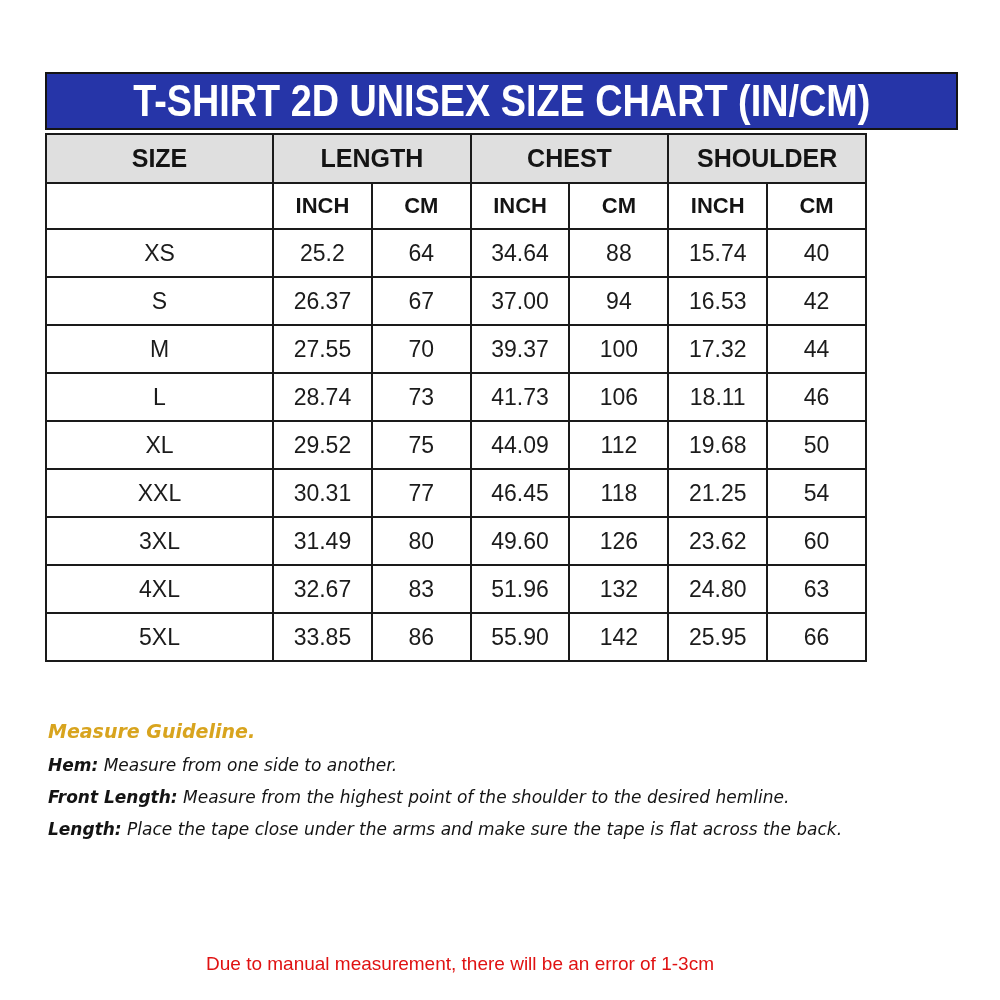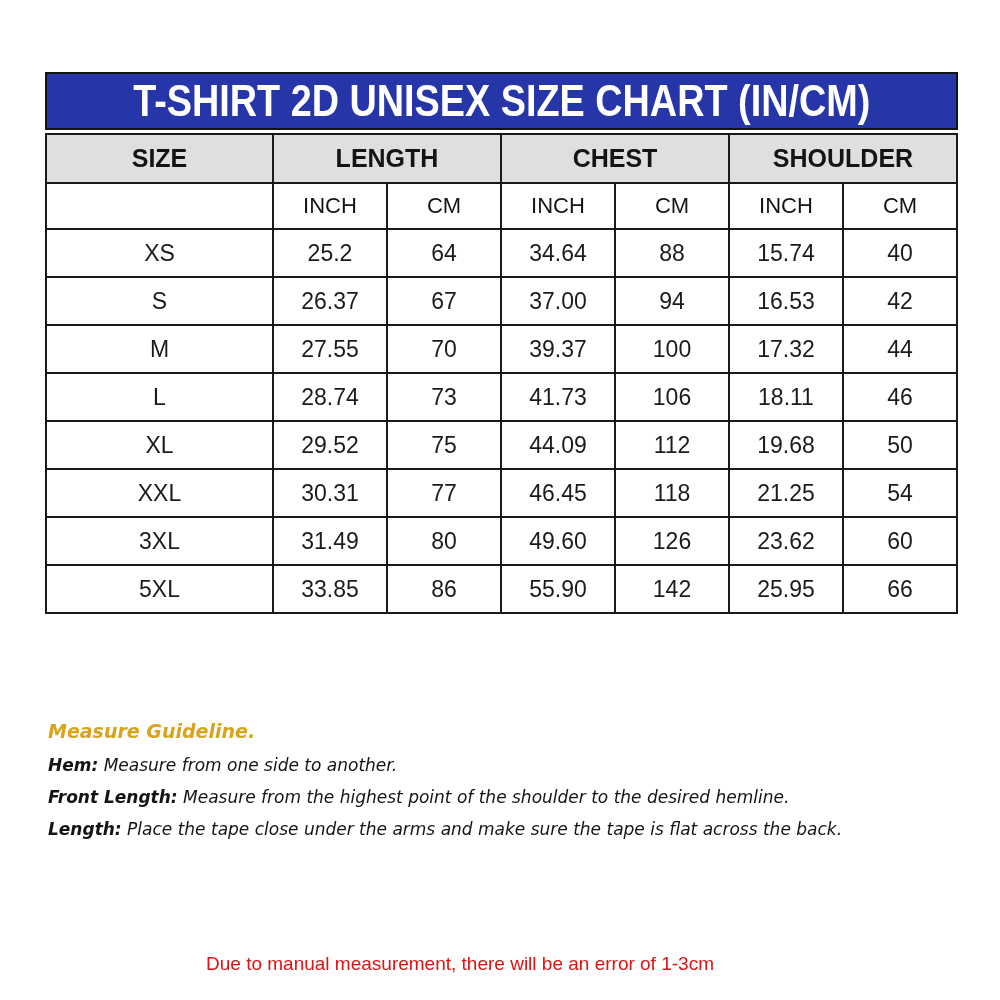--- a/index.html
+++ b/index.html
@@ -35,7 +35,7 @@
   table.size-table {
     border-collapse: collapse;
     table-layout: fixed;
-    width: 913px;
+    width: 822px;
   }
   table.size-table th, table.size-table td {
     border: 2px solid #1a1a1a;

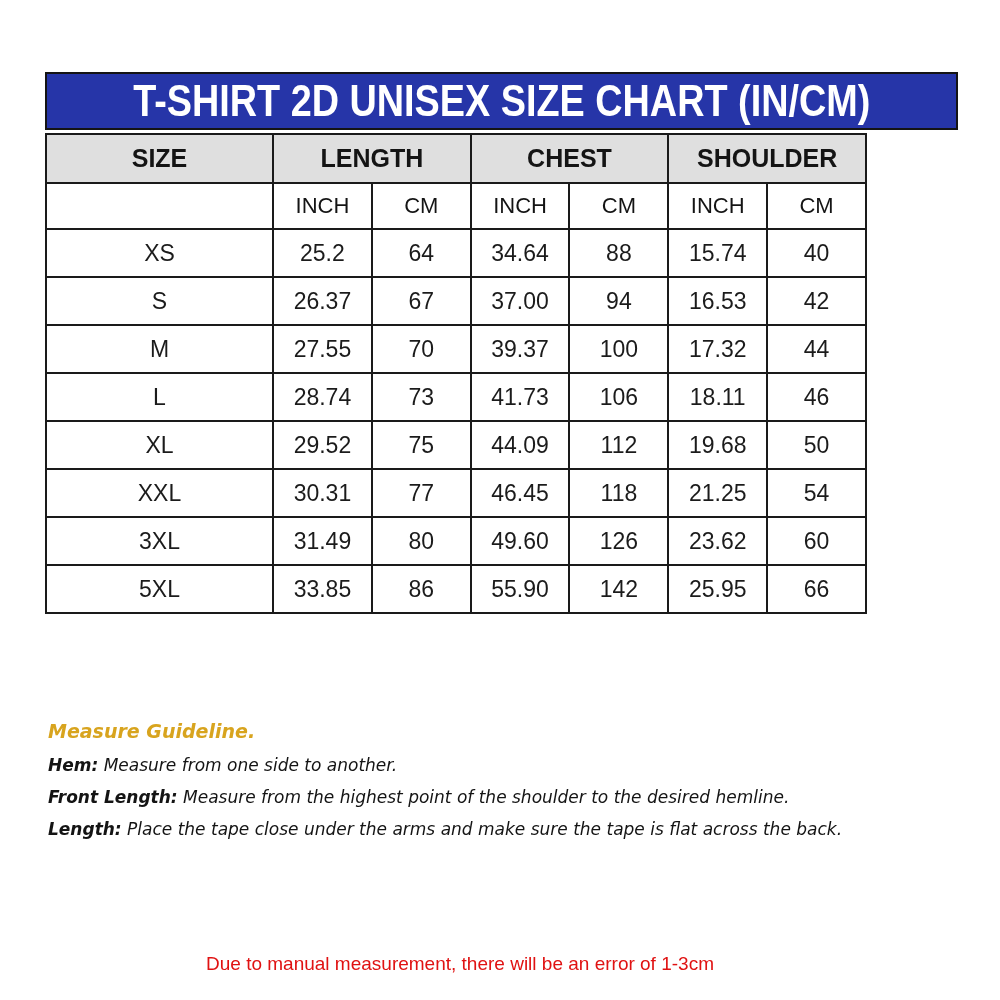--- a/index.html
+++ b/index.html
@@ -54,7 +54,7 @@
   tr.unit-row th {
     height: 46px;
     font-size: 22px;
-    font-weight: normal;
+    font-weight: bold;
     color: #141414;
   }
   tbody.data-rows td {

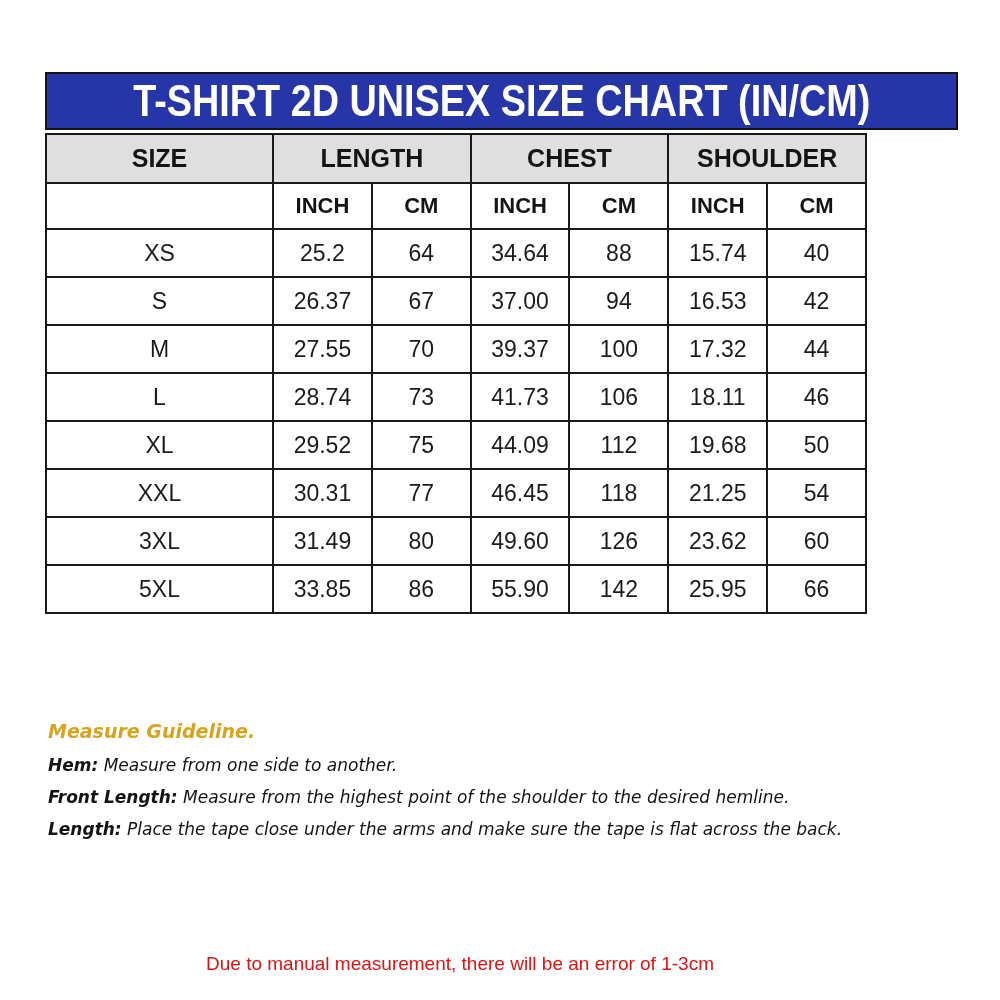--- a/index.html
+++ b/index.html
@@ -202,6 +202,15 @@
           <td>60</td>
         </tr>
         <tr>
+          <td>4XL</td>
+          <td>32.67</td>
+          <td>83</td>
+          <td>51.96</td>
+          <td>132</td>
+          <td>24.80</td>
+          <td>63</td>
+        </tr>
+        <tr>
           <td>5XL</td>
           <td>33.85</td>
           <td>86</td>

┄┄┄┄┄┄┄┄┄┄

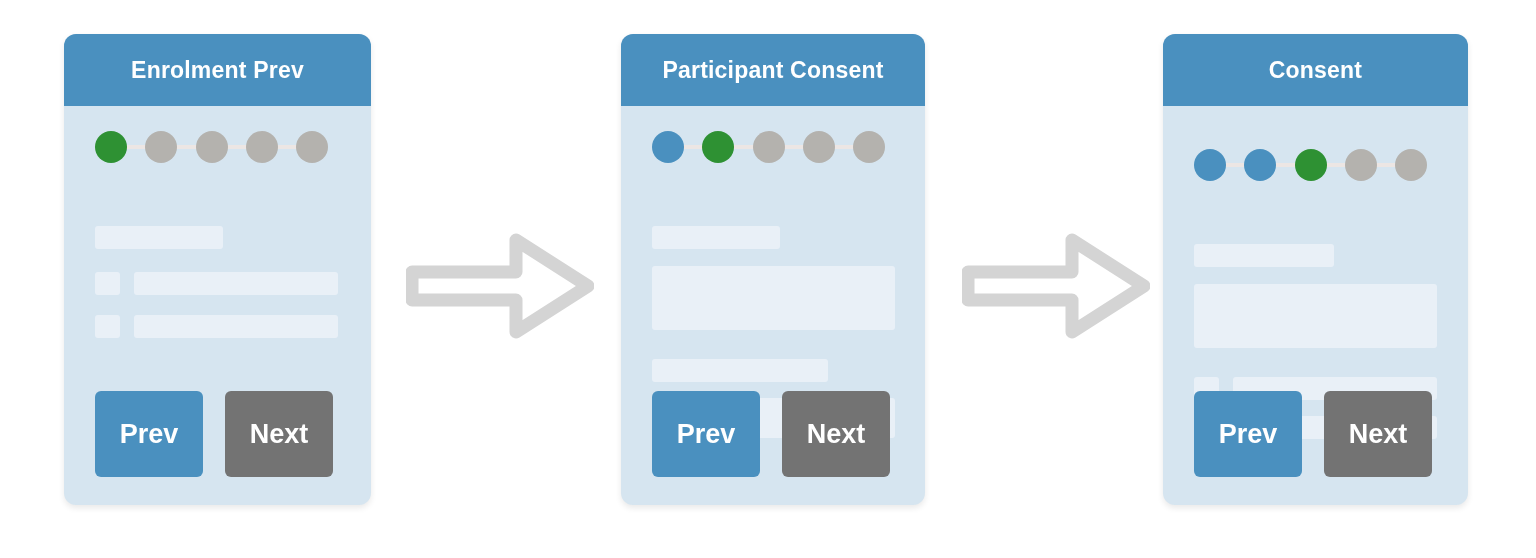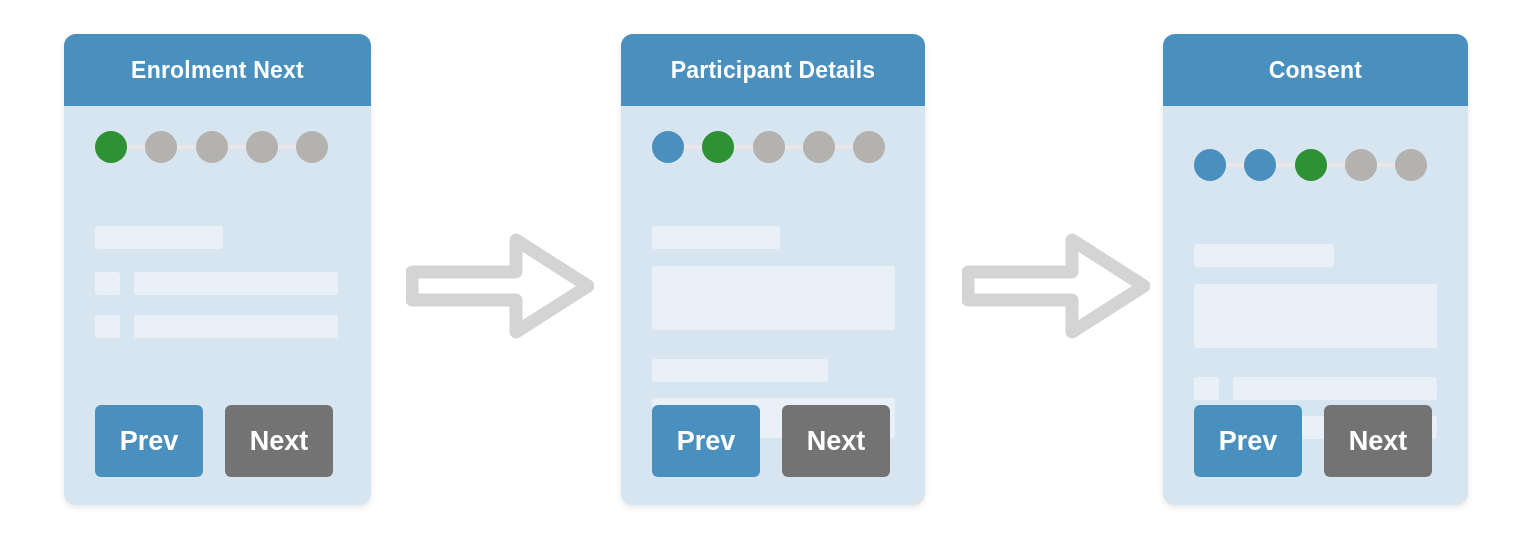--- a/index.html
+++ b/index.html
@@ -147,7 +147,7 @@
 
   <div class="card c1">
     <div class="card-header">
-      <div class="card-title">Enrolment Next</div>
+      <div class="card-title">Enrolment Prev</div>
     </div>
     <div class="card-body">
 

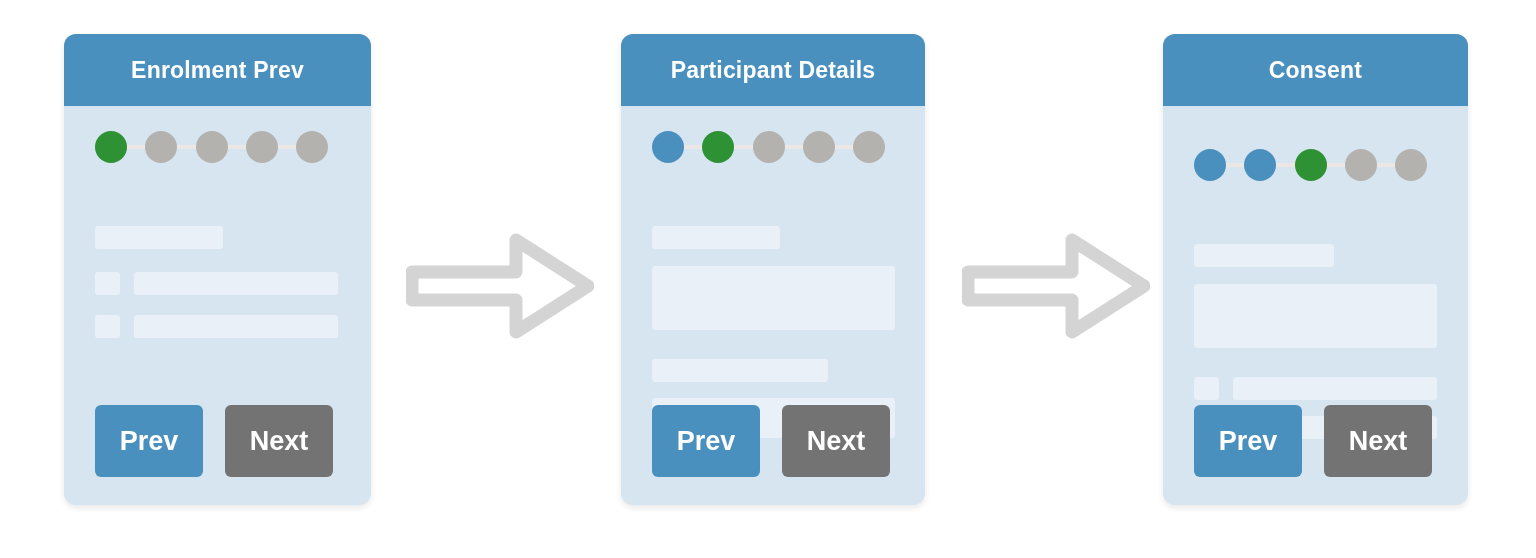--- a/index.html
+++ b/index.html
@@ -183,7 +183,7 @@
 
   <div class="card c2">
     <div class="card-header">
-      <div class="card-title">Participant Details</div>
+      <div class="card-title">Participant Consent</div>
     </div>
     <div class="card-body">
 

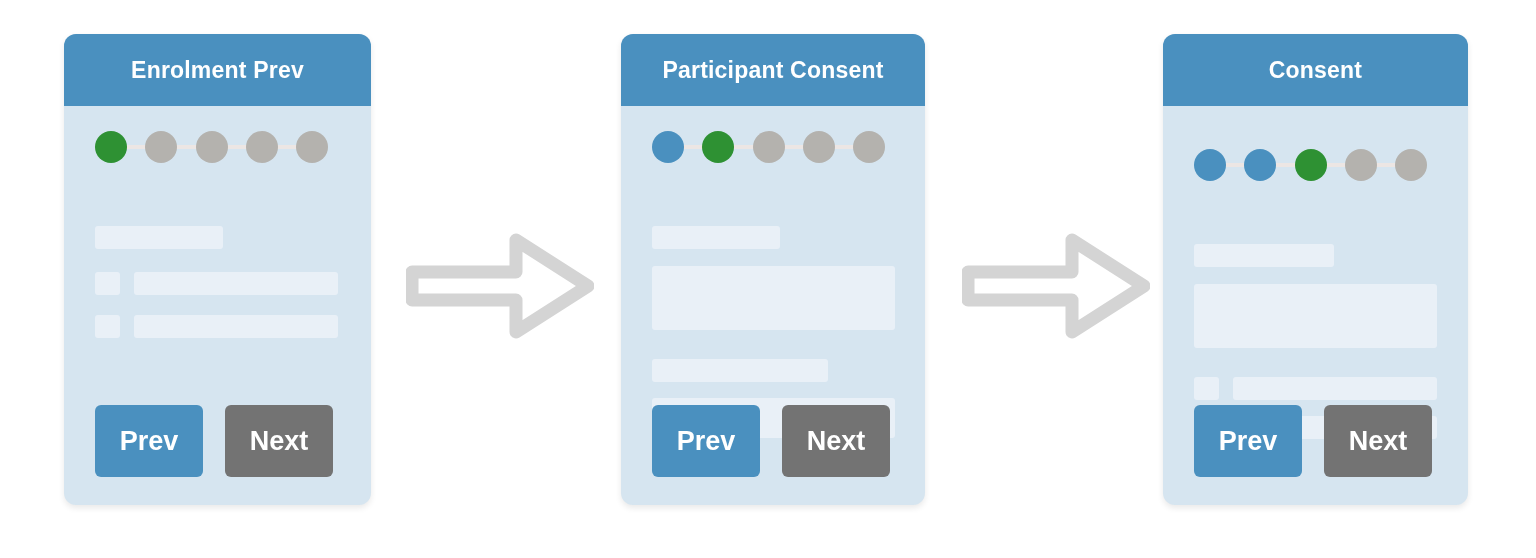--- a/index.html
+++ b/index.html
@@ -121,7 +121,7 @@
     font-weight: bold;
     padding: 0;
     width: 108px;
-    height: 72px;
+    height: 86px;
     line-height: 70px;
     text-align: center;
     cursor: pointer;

┄┄┄┄┄┄┄┄┄┄

- **WHAT YOU WILL DO**: A line qualifies when it holds the word "font"; report all qualifying lines from the records above.

- **REPLY**:
     font-size: 22px;
-    font-weight: normal;
+    font-weight: bold;
     font-weight: bold;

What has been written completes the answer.